WHAT TO WORK ON => Would you please repeat, word for word, only the lines from the one holding "9,523 views: 17 for 18.70 -> 17 for 22.10" through the one holding "PROMOÇÃO smart trimestral: 4 -> none" in the material below, without the pictures?

RECORD EXCERPTS =>
┄┄┄┄┄┄
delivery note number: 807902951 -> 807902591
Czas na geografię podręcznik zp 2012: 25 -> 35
┄┄┄┄┄┄
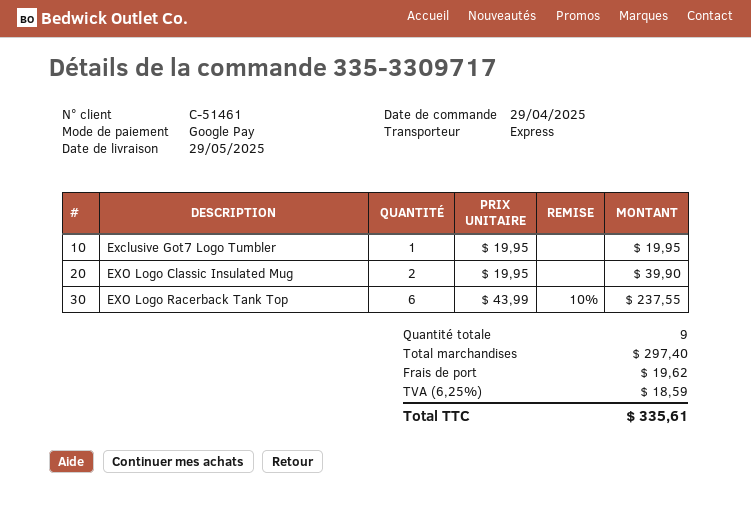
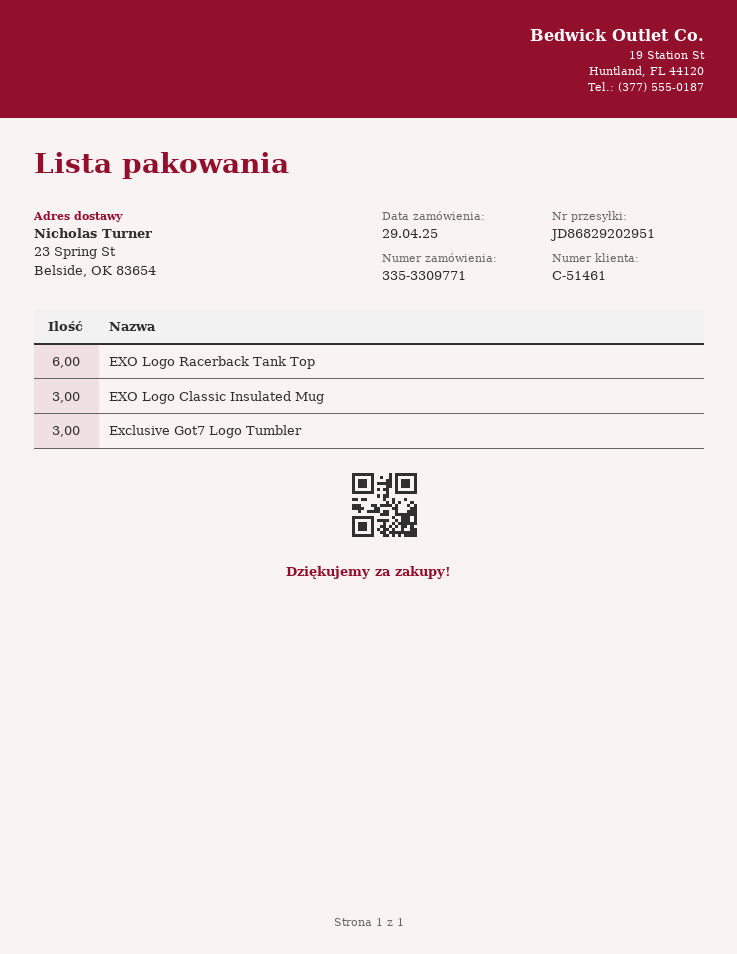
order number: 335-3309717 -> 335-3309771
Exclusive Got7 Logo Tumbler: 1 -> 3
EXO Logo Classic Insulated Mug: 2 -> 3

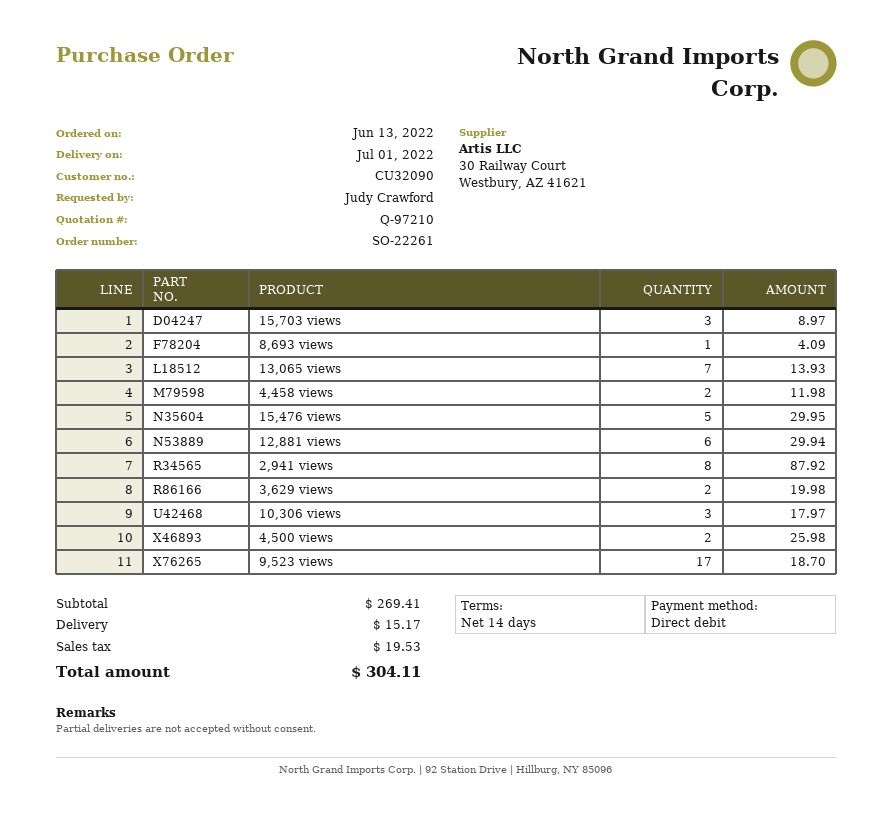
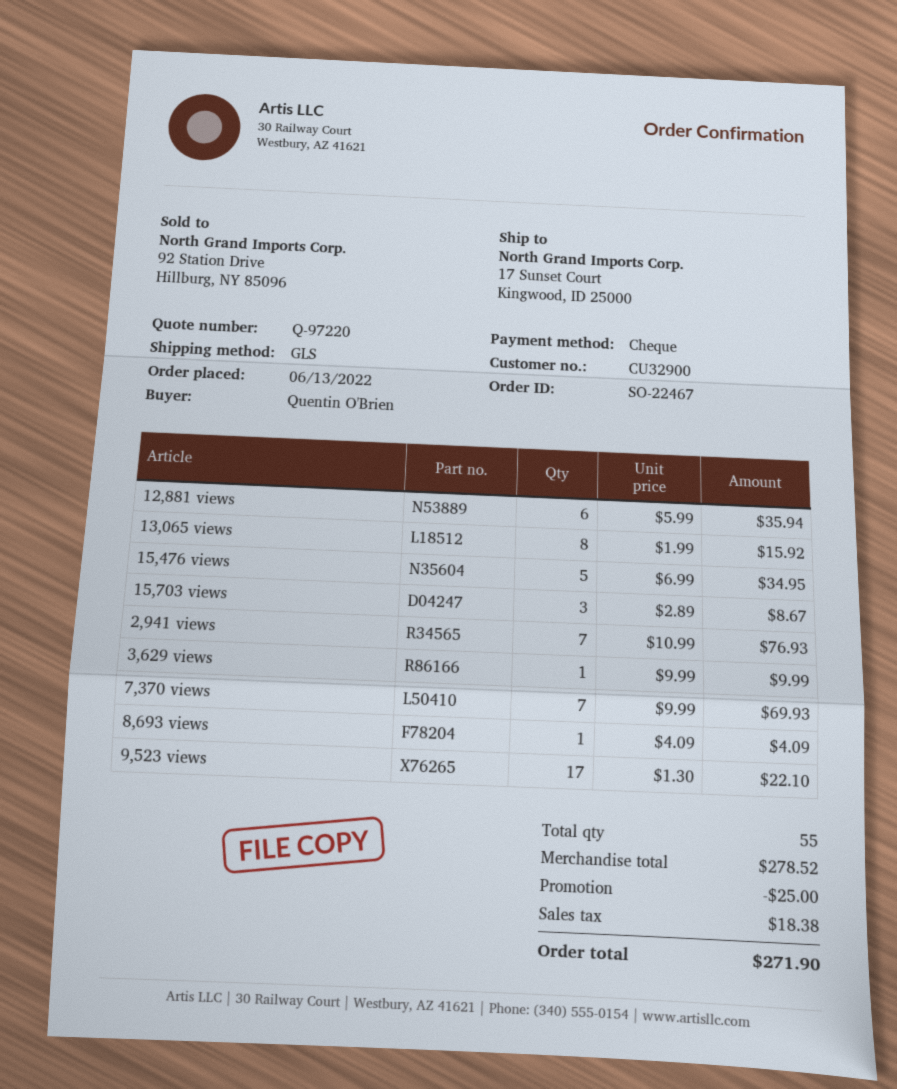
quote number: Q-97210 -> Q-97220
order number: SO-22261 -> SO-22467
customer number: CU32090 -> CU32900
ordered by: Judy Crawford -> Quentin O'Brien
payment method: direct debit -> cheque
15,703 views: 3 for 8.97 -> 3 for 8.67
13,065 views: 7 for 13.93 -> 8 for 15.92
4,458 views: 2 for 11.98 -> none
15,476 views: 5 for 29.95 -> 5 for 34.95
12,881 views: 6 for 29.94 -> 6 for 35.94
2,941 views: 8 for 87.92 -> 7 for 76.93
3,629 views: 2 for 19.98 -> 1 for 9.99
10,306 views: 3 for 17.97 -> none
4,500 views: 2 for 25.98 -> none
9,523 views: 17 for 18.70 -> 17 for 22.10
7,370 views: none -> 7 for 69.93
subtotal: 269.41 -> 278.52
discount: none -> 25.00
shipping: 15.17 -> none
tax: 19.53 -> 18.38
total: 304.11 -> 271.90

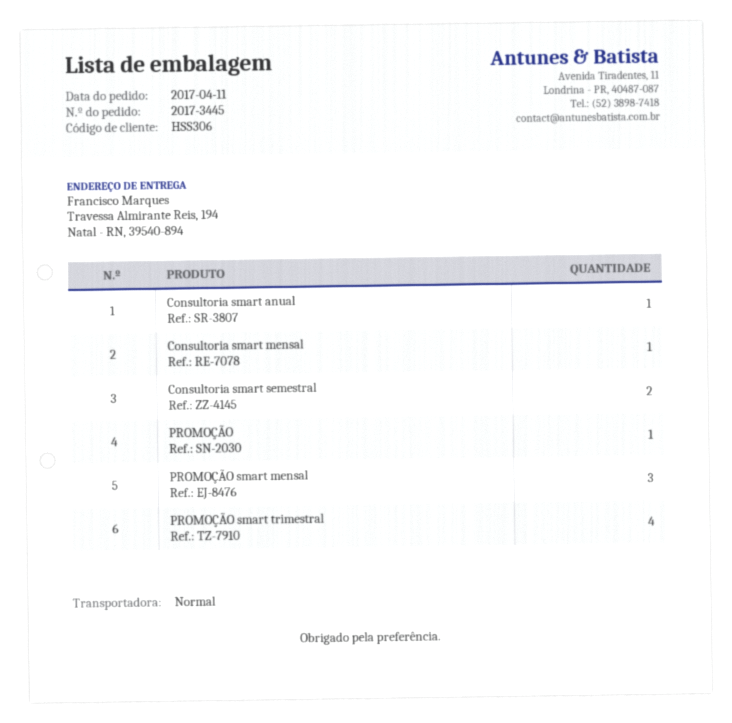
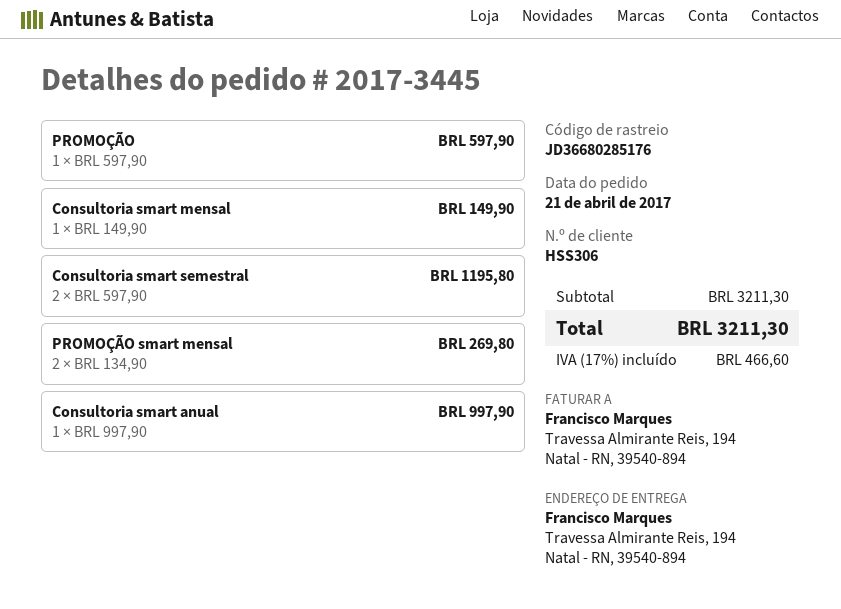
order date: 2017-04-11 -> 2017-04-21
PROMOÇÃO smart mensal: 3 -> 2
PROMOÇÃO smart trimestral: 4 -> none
┄┄┄┄┄┄
WORKED SOLUTION =>
9,523 views: 17 for 18.70 -> 17 for 22.10
7,370 views: none -> 7 for 69.93
subtotal: 269.41 -> 278.52
discount: none -> 25.00
shipping: 15.17 -> none
tax: 19.53 -> 18.38
total: 304.11 -> 271.90

order date: 2017-04-11 -> 2017-04-21
PROMOÇÃO smart mensal: 3 -> 2
PROMOÇÃO smart trimestral: 4 -> none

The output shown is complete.